The global M&A insurance market entered 2026 with continued momentum, even as deal activity remained uneven and macroeconomic conditions stayed uncertain. Transactional risk insurance is now a standard component of deal execution across private equity, corporate M&A, secondaries, carve-outs, restructurings, and financings.
In 2025, the market showed not only resilience but also deeper integration into the transaction strategy. Buyers and sellers increasingly use insurance to improve bid competitiveness, facilitate clean exits, and manage post-closing risk. This trend was especially visible in sponsor-led transactions, where insurance is now embedded in execution planning rather than applied opportunistically.
Private Capital and Insurance Alignment
The relationship between private capital and insurance continued to evolve. Large asset managers are partnering with insurers to combine long-term balance-sheet capital with private-market investment strategies. Platforms such as Apollo and Athene, as well as KKR and Global Atlantic, illustrate this convergence. As a result, insurance is becoming more capitalized and more central to transaction structuring.
Capacity Remains Strong, Pricing Begins to Shift
Capacity remained strong across global markets in 2025. Insurers continued to compete actively, supporting low premiums, broad coverage, and reduced retentions. Tipping-to-nil structures and, in some cases, nil-retention outcomes remained available.
However, pricing began to show early signs of adjustment in certain segments as insurers responded to claims activity. Underwriting discipline is increasing, and pricing is expected to become more differentiated in 2026.
Claims Activity Shapes Underwriting Behavior
Claims trends are playing a larger role in shaping underwriting behavior. Notifications are rising, and paid claims are becoming more visible. While frequency remains manageable, severity is influencing insurer decision-making.
Underwriters are placing greater scrutiny on financial statements, tax exposure, compliance, and sector-specific risks. In addition, claims-handling capability is becoming an increasingly important factor in insurer selection.

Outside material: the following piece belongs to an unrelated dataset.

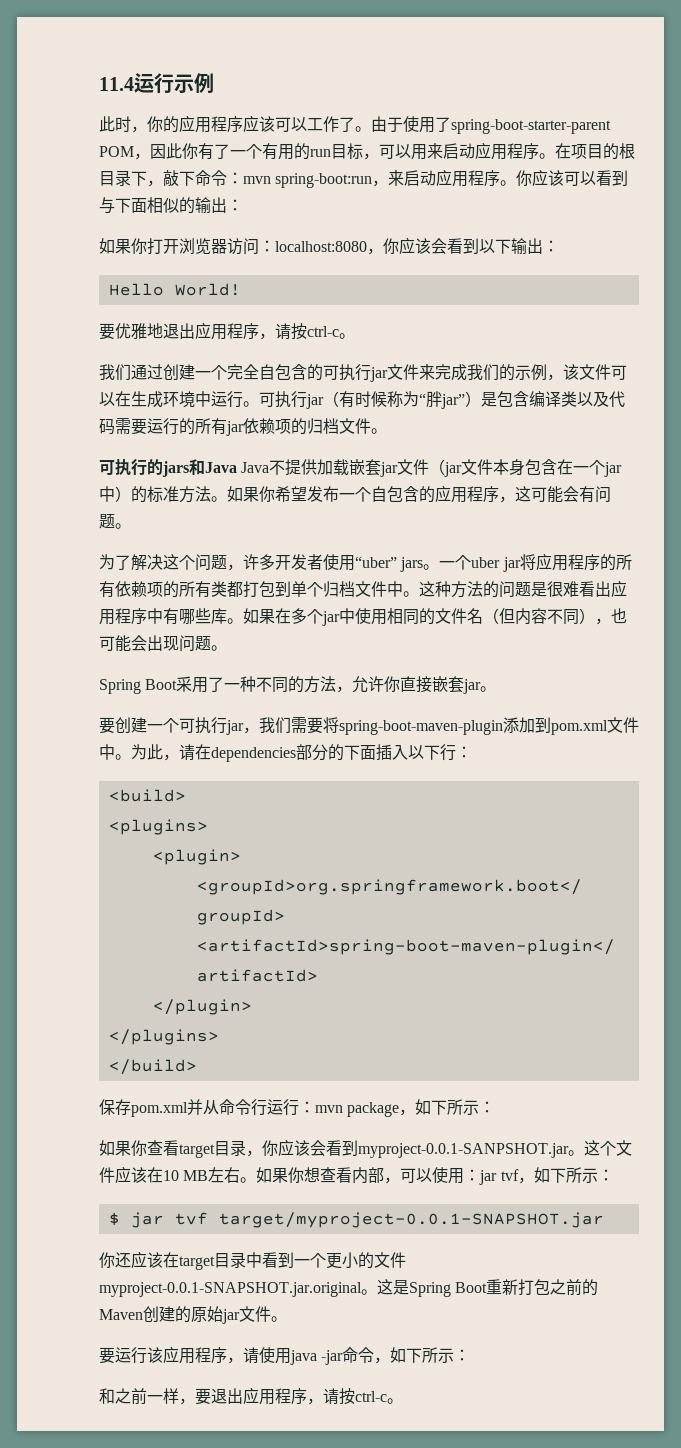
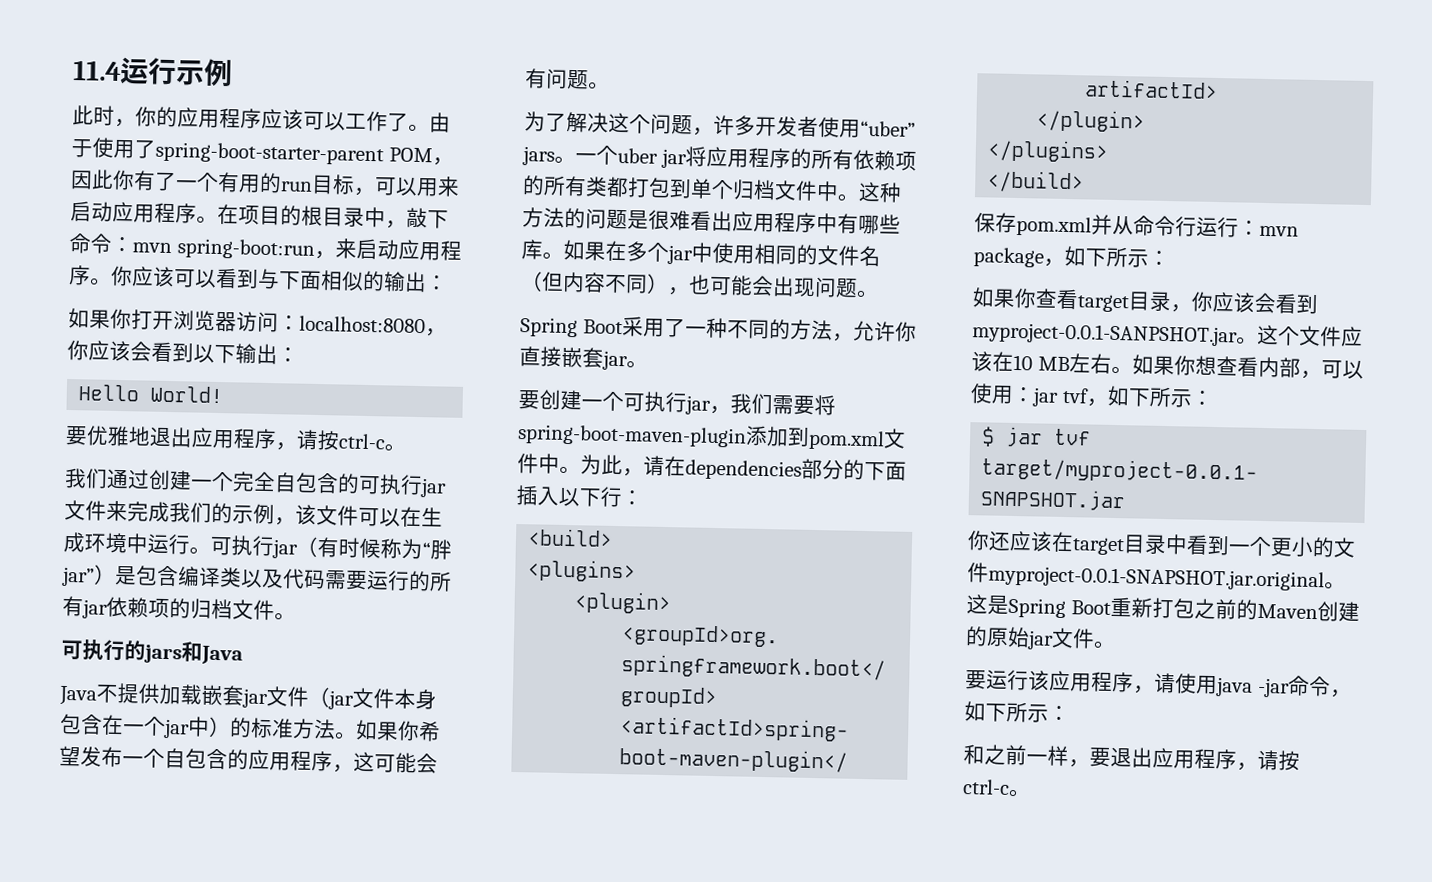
[131,171,147,186] 下 -> [364,206,386,228] 中
(237, 467) none -> (243, 655) //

Regional Market Developments
Regional trends varied across markets. In the UK and EEA, competition remained strong, particularly in the lower and mid-market. Infrastructure and real estate transactions often achieved favorable terms, while technology and healthcare saw higher retentions.
In the United States, deal value increased due to larger transactions, although middle-market volume remained softer. Insurance use in secondary transactions and continuation vehicles has expanded significantly and is now more widely adopted.
Canada experienced early disruption due to tariff uncertainty but stabilized later in the year. Smaller transactions increasingly use insurance, supported by lower pricing and modest retentions.
In the Asia-Pacific region, M&A activity improved, with strong contributions from India, South Korea, and Japan. Competitive insurance conditions persisted, and seller-initiated structures became more common in Australia and New Zealand.
India continued to demonstrate market maturity, with broader adoption across transaction sizes and increased use of insurance post-closing. In the Middle East, deal activity remained high, but insurance penetration lagged, although growing familiarity and the first reported paid claim may support future adoption. Africa and Latin America also saw gradual expansion, with increased insurer participation and improved pricing in certain sectors.
Expanding Use of Specialized Products
Tax insurance continued to grow across regions and is now used beyond transaction-specific risks. Contingent risk insurance also gained traction as a tool to address specific legal or regulatory issues that could delay deals.
Meanwhile, insurance due diligence expanded in scope, with a greater focus on operational risks and post-closing considerations.
Outlook for 2026
The market remains active, supported by capital availability, product innovation, and ongoing deal demand. However, underwriting discipline and risk assessment are becoming more central as claims experience and external pressures continue to shape the market.